🤖 AI Summary
To address high computational complexity, severe temporal redundancy, and insufficient geometric prior exploitation in LiDAR point cloud single-object tracking under highly time-varying (HTV) outdoor scenarios, this paper proposes an efficient tracking framework grounded in state-space modeling. Methodologically, it introduces the Mamba architecture to enable near-linear-complexity inter-frame information propagation, and designs a grouped feature enhancement module that decouples foreground and background via channel-wise semantic separation—thereby suppressing memory redundancy and strengthening geometric prior modeling. Evaluated on KITTI-HTV and nuScenes-HTV benchmarks, the method significantly outperforms HVTrack, achieving +6.5% success rate and +9.5% precision gains, while maintaining state-of-the-art performance on standard KITTI.
📝 Abstract
Dynamic outdoor environments with high temporal variation (HTV) pose significant challenges for 3D single object tracking in LiDAR point clouds. Existing memory-based trackers often suffer from quadratic computational complexity, temporal redundancy, and insufficient exploitation of geometric priors. To address these issues, we propose MambaTrack3D, a novel HTV-oriented tracking framework built upon the state space model Mamba. Specifically, we design a Mamba-based Inter-frame Propagation (MIP) module that replaces conventional single-frame feature extraction with efficient inter-frame propagation, achieving near-linear complexity while explicitly modeling spatial relations across historical frames.

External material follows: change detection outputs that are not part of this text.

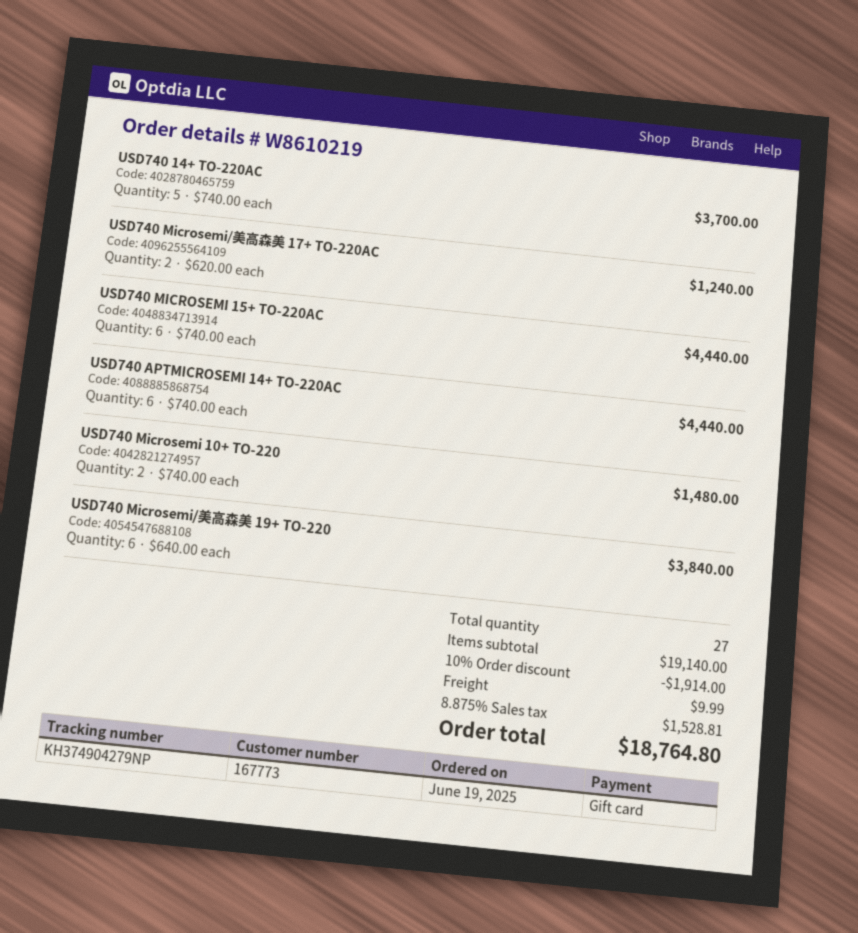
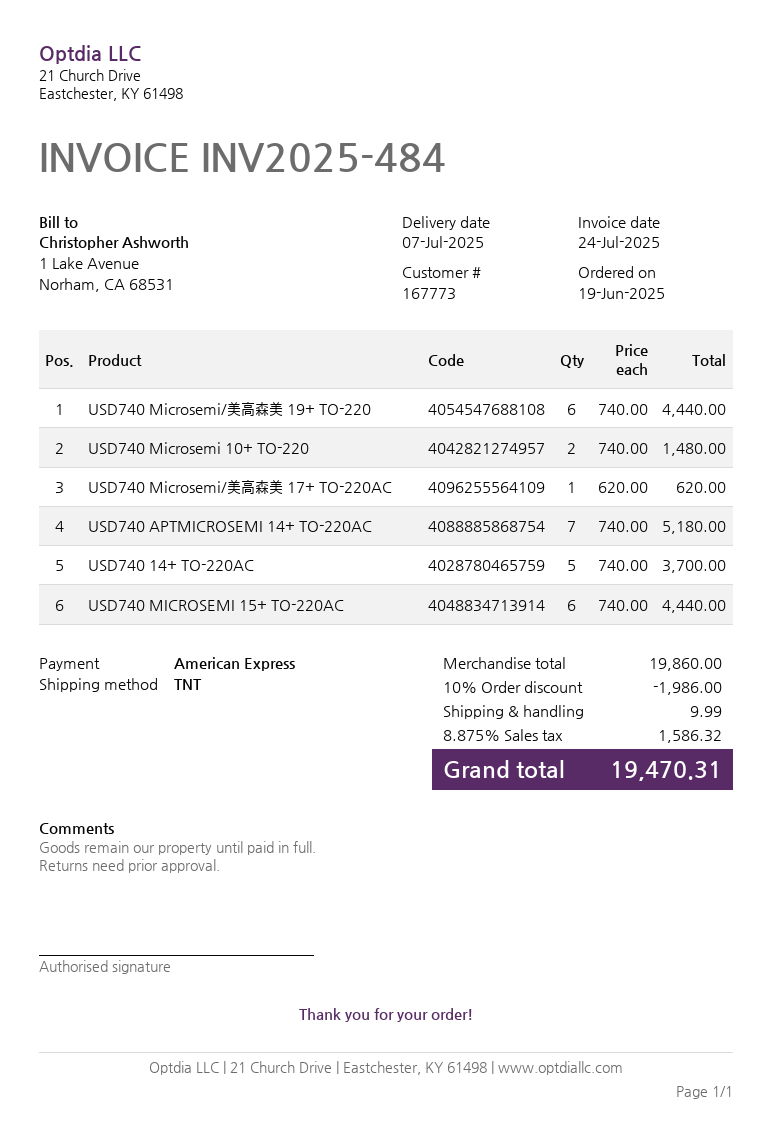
payment method: gift card -> American Express
USD740 Microsemi/美高森美 17+ TO-220AC: 2 x 620.00 = 1240.00 -> 1 x 620.00 = 620.00
USD740 APTMICROSEMI 14+ TO-220AC: 6 x 740.00 = 4440.00 -> 7 x 740.00 = 5180.00
USD740 Microsemi/美高森美 19+ TO-220: 6 x 640.00 = 3840.00 -> 6 x 740.00 = 4440.00
subtotal: 19140.00 -> 19860.00
discount: 10% = 1914.00 -> 10% = 1986.00
tax: 8.875% = 1528.81 -> 8.875% = 1586.32
total: 18764.80 -> 19470.31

Furthermore, a Grouped Feature Enhancement Module (GFEM) is introduced to separate foreground and background semantics at the channel level, thereby mitigating temporal redundancy in the memory bank. Extensive experiments on KITTI-HTV and nuScenes-HTV benchmarks demonstrate that MambaTrack3D consistently outperforms both HTV-oriented and normal-scenario trackers, achieving improvements of up to 6.5 success and 9.5 precision over HVTrack under moderate temporal gaps. On the standard KITTI dataset, MambaTrack3D remains highly competitive with state-of-the-art normal-scenario trackers, confirming its strong generalization ability. Overall, MambaTrack3D achieves a superior accuracy-efficiency trade-off, delivering robust performance across both specialized HTV and conventional tracking scenarios.